Re: Page Checksums - Mailing list pgsql-hackers

From Heikki Linnakangas
Subject Re: Page Checksums
Date
Msg-id 4EEE402B.1030807@enterprisedb.com
Whole thread Raw
In response to Re: Page Checksums  (David Fetter <david@fetter.org>)
Responses Re: Page Checksums  (Peter Eisentraut <peter_e@gmx.net>)
List pgsql-hackers
On 18.12.2011 20:44, David Fetter wrote:
> On Sun, Dec 18, 2011 at 12:19:32PM +0200, Heikki Linnakangas wrote:
>> On 18.12.2011 10:54, David Fetter wrote:
>>> On Sun, Dec 18, 2011 at 10:14:38AM +0200, Heikki Linnakangas wrote:
>>>> On 17.12.2011 23:33, David Fetter wrote:
>>>>> If this introduces new failure modes, please detail, and preferably
>>>>> demonstrate, just what those new modes are.
>>>>
>>>> Hint bits, torn pages ->   failed CRC. See earlier discussion:
>>>>
>>>> http://archives.postgresql.org/pgsql-hackers/2009-11/msg01975.php
>>>
>>> The patch requires that full page writes be on in order to obviate
>>> this problem by never reading a torn page.
>>
>> Doesn't help.
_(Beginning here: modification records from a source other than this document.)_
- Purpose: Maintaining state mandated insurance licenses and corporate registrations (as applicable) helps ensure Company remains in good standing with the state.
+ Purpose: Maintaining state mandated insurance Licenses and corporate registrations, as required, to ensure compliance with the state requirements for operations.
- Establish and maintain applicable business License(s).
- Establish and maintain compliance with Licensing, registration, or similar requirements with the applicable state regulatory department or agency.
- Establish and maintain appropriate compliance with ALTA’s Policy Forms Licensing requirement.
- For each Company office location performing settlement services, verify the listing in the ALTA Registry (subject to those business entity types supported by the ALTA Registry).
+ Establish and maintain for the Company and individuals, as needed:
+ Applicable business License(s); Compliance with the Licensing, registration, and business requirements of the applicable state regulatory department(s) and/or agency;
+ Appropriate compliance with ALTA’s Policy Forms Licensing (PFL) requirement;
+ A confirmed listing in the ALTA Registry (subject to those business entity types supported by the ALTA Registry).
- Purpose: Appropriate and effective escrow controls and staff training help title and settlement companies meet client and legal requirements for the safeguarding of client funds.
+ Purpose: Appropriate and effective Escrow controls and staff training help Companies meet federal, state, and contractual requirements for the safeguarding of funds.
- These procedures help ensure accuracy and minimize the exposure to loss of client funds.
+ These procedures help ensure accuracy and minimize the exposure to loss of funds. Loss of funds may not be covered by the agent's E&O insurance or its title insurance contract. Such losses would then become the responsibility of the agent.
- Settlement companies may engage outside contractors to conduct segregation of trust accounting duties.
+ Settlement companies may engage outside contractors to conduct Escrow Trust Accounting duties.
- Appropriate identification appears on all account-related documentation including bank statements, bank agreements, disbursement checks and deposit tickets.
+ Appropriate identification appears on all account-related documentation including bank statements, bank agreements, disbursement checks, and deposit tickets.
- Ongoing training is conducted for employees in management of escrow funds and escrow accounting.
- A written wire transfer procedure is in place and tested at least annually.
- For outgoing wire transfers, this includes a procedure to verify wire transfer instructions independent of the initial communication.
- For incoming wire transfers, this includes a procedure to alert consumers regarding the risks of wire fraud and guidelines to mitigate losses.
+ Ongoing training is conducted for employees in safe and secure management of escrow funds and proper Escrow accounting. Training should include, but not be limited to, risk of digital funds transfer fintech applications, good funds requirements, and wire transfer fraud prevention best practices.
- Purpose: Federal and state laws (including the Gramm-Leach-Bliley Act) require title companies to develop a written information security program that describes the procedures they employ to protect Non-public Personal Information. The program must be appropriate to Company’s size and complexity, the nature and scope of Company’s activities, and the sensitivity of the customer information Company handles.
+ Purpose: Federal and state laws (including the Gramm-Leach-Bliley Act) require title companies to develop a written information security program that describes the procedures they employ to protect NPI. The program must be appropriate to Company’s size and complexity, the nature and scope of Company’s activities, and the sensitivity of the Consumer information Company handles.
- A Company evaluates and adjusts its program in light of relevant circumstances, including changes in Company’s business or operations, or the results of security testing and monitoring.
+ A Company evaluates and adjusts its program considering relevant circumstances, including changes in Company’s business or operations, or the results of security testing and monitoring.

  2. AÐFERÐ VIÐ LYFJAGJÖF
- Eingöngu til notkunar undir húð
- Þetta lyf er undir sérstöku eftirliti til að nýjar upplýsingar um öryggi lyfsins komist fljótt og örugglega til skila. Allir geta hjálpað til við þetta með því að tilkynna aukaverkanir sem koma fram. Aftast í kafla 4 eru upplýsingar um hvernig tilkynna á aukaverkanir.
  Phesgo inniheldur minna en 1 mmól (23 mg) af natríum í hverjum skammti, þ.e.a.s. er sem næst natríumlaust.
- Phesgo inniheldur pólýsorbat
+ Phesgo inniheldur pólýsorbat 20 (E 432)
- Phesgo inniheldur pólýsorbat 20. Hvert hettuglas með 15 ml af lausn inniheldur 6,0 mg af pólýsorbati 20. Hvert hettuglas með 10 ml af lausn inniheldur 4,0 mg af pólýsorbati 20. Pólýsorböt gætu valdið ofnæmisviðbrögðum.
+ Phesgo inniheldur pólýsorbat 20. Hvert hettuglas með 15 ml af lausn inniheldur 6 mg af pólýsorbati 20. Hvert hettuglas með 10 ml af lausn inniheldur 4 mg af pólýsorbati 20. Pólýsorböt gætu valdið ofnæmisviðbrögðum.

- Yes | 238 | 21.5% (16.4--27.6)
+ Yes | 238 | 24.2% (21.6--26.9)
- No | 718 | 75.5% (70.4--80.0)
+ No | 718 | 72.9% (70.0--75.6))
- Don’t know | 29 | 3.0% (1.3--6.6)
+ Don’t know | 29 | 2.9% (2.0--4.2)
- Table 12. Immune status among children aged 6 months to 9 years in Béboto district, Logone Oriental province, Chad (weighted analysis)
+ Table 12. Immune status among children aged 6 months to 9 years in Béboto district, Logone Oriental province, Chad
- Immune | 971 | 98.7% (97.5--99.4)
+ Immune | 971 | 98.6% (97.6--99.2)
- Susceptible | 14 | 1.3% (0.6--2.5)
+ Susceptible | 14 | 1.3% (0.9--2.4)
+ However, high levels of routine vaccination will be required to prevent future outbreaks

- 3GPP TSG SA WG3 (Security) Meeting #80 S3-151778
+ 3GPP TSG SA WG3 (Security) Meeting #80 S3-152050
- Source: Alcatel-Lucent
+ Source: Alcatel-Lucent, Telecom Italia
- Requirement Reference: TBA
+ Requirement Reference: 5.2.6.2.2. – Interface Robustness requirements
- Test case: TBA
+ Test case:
Hint bit updates are not WAL-logged.
>
> What new failure modes are you envisioning for this case?

Umm, the one explained in the email I linked to... Let me try once more. 
For the sake of keeping the example short, imagine that the PostgreSQL 
block size is 8 bytes, and the OS block size is 4 bytes. The CRC is 1 
byte, and is stored on the first byte of each page.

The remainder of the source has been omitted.